Data section
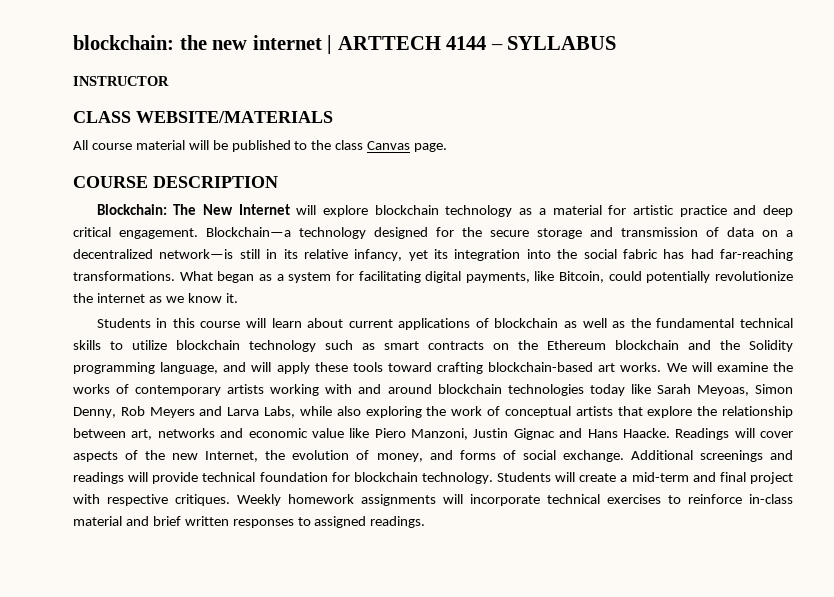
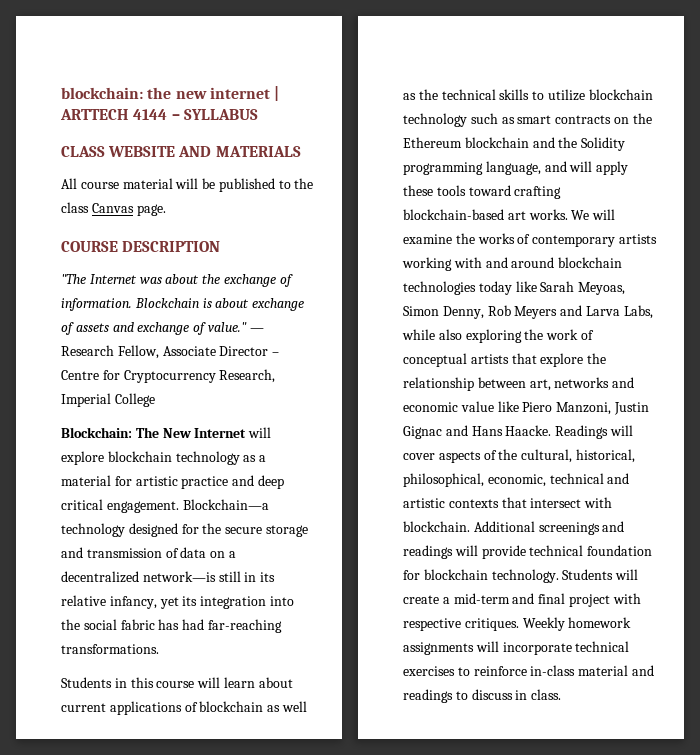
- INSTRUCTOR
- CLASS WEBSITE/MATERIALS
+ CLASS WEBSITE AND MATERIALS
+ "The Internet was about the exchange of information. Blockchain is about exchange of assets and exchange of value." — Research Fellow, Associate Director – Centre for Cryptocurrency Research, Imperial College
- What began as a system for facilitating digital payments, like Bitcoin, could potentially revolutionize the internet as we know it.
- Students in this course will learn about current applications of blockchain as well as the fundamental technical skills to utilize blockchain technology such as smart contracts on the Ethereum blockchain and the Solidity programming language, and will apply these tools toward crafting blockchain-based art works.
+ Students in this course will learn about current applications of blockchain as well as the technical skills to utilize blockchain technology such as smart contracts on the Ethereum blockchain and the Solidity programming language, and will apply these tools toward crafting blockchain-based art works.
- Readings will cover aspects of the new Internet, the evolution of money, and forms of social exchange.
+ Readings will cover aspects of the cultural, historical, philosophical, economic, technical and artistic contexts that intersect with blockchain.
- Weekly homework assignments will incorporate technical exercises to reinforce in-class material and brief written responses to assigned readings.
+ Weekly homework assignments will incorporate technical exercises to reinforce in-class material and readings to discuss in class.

Exercise directions
Which lines of the entries above contain the word "such"? Copy each of them.

Task solution
- Students in this course will learn about current applications of blockchain as well as the fundamental technical skills to utilize blockchain technology such as smart contracts on the Ethereum blockchain and the Solidity programming language, and will apply these tools toward crafting blockchain-based art works.
+ Students in this course will learn about current applications of blockchain as well as the technical skills to utilize blockchain technology such as smart contracts on the Ethereum blockchain and the Solidity programming language, and will apply these tools toward crafting blockchain-based art works.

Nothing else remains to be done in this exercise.